The Bell Telephone Company Building is a historic 17 story skyscraper located at 1835 Arch Street in the Logan Square neighborhood on the edge of downtown Philadelphia, Pennsylvania which was used as a long distance telephone exchange by the Bell Telephone Company. Its construction in 1925 marked the beginning of the era of long distance trunk lines in telephone communication. The building was listed by the National Register of Historic Places in 2000.

==History==
Though this is considered the most prestigious building designed by architect Eugene Stopper, he was perhaps uniquely qualified to design this building. His background designing banks is reflected in the customer service areas that dominates the first floor, and his experience designing industrial buildings in reinforced concrete, is reflected the upper floors where the telephone exchanges were housed.

The building is constructed in the Moderne style of brick with limestone used on the first and fourteenth floors. The three upper floors are set-back in the style of New York skyscrapers of the era. The first floor interior is decorated with marble walls, terrazzo floors, and the company's iconic Bell trade-mark.

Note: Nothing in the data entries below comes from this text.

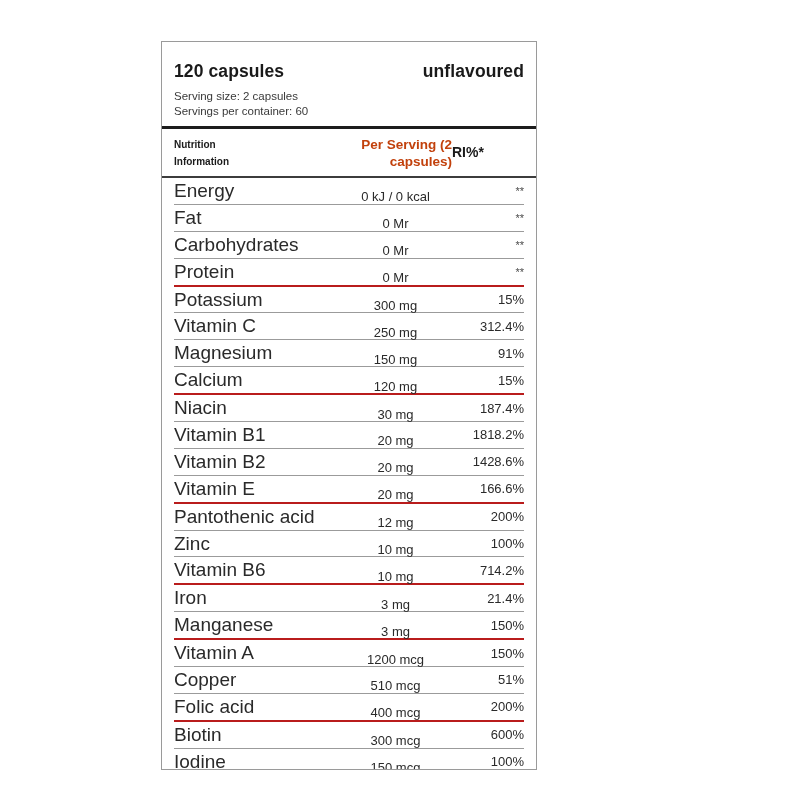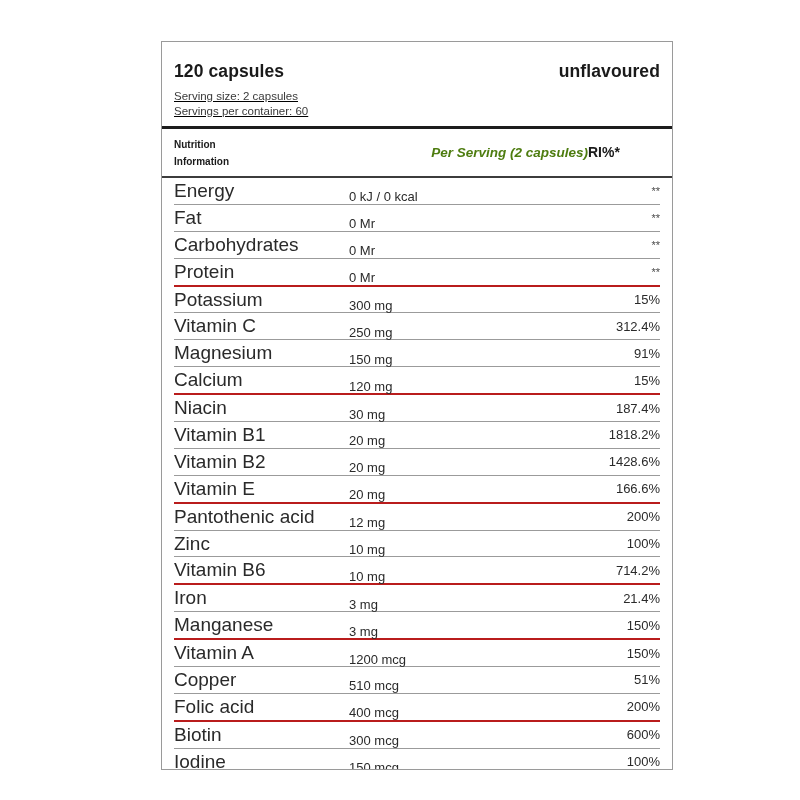--- a/index.html
+++ b/index.html
@@ -19,7 +19,7 @@
     position: absolute;
     left: 161px;
     top: 41px;
-    width: 512px;
+    width: 376px;
     height: 729px;
     border: 1px solid #9a9a9a;
     box-sizing: border-box;

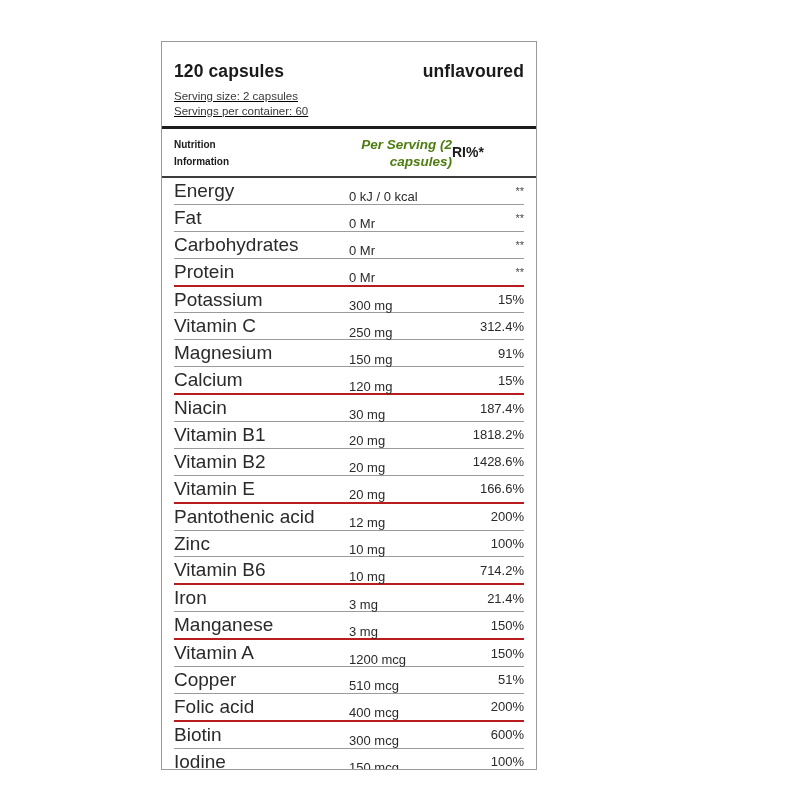--- a/index.html
+++ b/index.html
@@ -55,7 +55,6 @@
   .serving-block {
     margin-top: 7px;
     padding-bottom: 4px;
-    text-decoration: underline;
   }
   .serving-line {
     font-size: 11.5px;

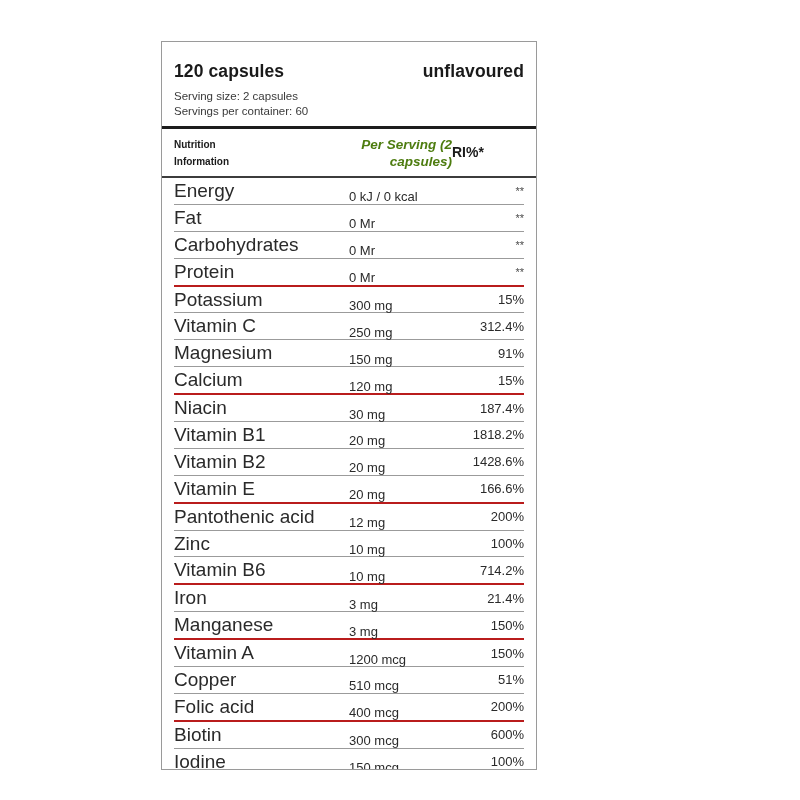--- a/index.html
+++ b/index.html
@@ -166,7 +166,7 @@
         <div>Nutrition</div>
         <div>Information</div>
       </div>
-      <div class="c-val" id="per-serving-head" style="color: #4d7c0f; font-style: italic;">Per Serving (2 capsules)</div>
+      <div class="c-val" id="per-serving-head" style="color: #c2410c;">Per Serving (2 capsules)</div>
       <div class="c-ri">RI%*</div>
     </div>
   </div>

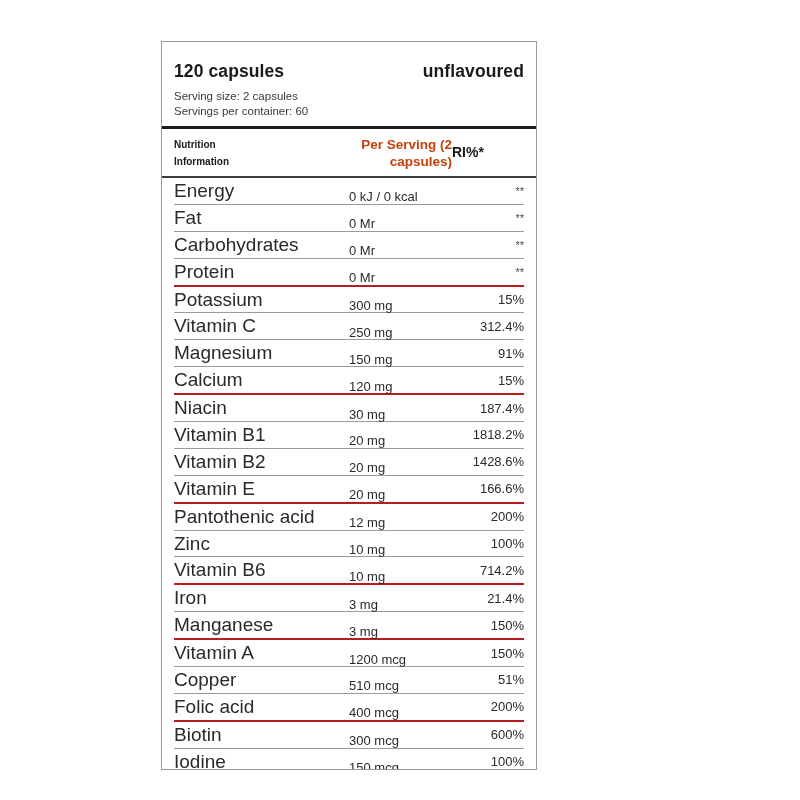--- a/index.html
+++ b/index.html
@@ -121,7 +121,7 @@
   }
   .row .r-val {
     flex: 1 1 auto;
-    text-align: left;
+    text-align: center;
     font-size: 13px;
     color: #2a2a2a;
     padding-right: 10px;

The introduction of long distance trunk lines in the early 1920s caused a boom in telephone traffic, requiring many new switchboards and telephone operators. Philadelphia was a key location in this development, being about halfway between New York City and Washington, D.C., and being the departure point for the trunk line to Chicago, which followed the Pennsylvania Railroad's Main Line westward. The company constructed a series of new buildings with unimaginative names to house the long distance business, including New York's Telephone Building and the St. Louis Telephone Building, which were both built about 1926, and the Ohio Bell Telephone Building in Cleveland and the New Jersey Bell Telephone Building in Newark, both completed before 1930. The New York and New Jersey buildings are also listed on the NRHP, and the Cleveland building is a contributing building to a NRHP Historic District.

The trunk lines were placed close to Philadelphia's fairly new downtown area, which developed around City Hall rather than the older business area to the east. Once placed, the location of the trunk lines dictated the location of other Bell Telephone buildings which needed easy access to the lines. The company's 1950 stainless steel skyscraper at 16th and Cherry Streets, and the 1991 Bell Atlantic Tower at 18th and Arch Streets both follow this pattern.

In 1970, the long distance exchanges were moved to a modern facility, the building was renovated as telephone company offices, and air conditioning was installed. About 1990, the building was sold and converted to use as a self-storage facility and sold again in 2001 for use as apartments.